Credit: ESA/Hubble, M. Kornmesser
"A solar system similar to Earth's; eleven planets. Number four seems to be... class M. Oxygen atmosphere".
One of the opening lines in Star Trek: The Original Series refers to Talos, an Earth-like exoplanet that hosts other forms of life, among which, vegetation. The idea of other worlds in the Milky Way capable of hosting life sound quite familiar in the current millenium: this is partly thanks to iconic lines such as Mr. Spock's one above, partly to the work of hundreds of scientists who have discovered a few exoplanets, planets orbiting stars other than our Sun, that look somewhat similar to the Earth.
As different species of planets dwell in the Galaxy, so do several kinds of stars: our Sun is a class G, an intermediate size beast between the colder K and M stars and the hotter F and A ones.

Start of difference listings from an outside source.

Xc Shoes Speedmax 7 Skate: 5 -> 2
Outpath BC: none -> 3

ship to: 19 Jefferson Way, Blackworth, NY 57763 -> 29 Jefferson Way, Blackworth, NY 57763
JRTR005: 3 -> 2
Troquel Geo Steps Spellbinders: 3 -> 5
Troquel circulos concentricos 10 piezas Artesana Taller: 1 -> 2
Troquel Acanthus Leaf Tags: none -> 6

As a matter of fact, there are other two classes of stars: O and B. Generation of astronomers, notoriously lazy creatures, remember these stellar types memorizing the famous "Oh, Be A Fine Girl/Guy, Kiss Me". Different types of stars emit most of their light in different frequencies and this impacts several processes on the planets orbiting around them.
An example of the influence of different stellar radiations on its surrounding planets can be shown for photosynthesis: the process through which plants convert water, corbon dioxide and stellar light into nutrients. In our work, we have studied this effect in terms of the amount of energy that can actually be used for the photosynthesis by hypothetical vegetation on Earth-like exoplanets (so-called Exergy), such as TOI 700 d, compared to the total energy that different kinds of stars radiate in the Photosynthetically Active Range (PAR), a portion of the light of the star (400-800 nm) that is useful for photosynthesis.

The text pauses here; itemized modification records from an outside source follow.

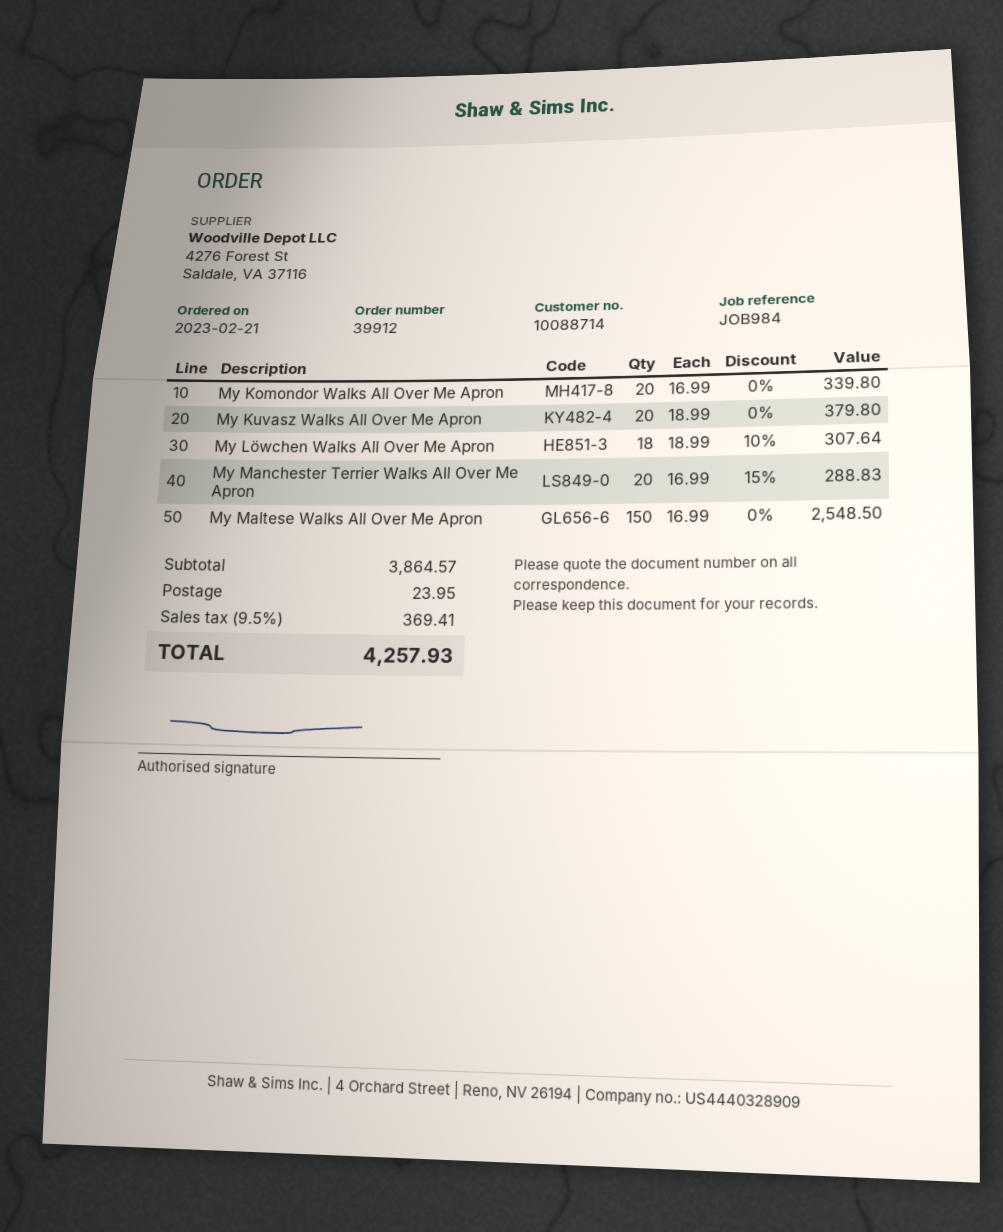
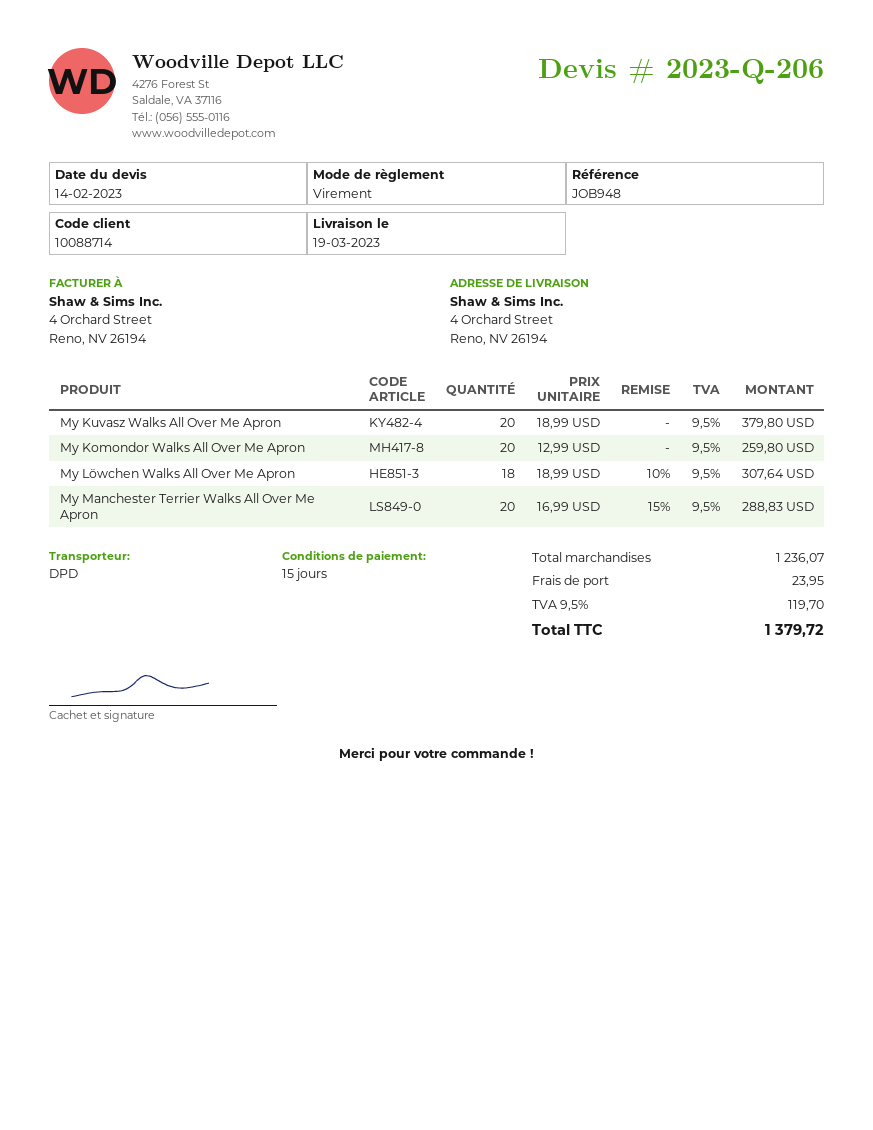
reference: JOB984 -> JOB948
My Komondor Walks All Over Me Apron: 20 x 16.99 = 339.80 -> 20 x 12.99 = 259.80
My Maltese Walks All Over Me Apron: 150 x 16.99 = 2548.50 -> none
subtotal: 3864.57 -> 1236.07
tax: 9.5% = 369.41 -> 9.5% = 119.70
total: 4257.93 -> 1379.72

We have found that Earth is by large the rocky planet with the largest PAR flux and with the highest known efficiency for the process. In general, it seems that photosynthetic efficiency raises with the temperature of the host star and that the lowest M-stars might have too low a PAR flux to sustain an Earth-like biomass: this could lower the chances of finding Earth-like vegetation on planets around this kind of stars, such as the famous Trappist-1 worlds.

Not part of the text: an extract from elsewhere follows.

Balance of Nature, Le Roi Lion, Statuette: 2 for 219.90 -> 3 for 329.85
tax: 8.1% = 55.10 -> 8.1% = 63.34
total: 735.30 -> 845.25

We also specifically looked at other ten known exoplanets assuming an Earth-like, cloudless atmosphere. We found that one of them, Kepler-442 b, receives a PAR flux slightly larger than the one necessary to sustain a large biosphere, one similar to the Earth's. It is also worthy to notice that Kepler-442 b is not tidally locked, i.e. it does not show always the same face to its parent star like close-in planets around smaller stars often do. This makes this planet a promising target for search of biosignatures, atmospheric tracers of the presence of life on the planet.
Even though the findings are promising, we should bare in mind that we haven't got any exhaustive information on small, rocky exoplanets atmospheres yet. Large programs to study exoplanets gas envelopes are already at work and new high-tech solutions to this detection problem are being developed. A deeper understanding of atmospheres on exoplanets orbiting the habitable zones of their stars is needed to smooth our current models and unlock the mysteries of these hopefully-"class M", intriguing worlds.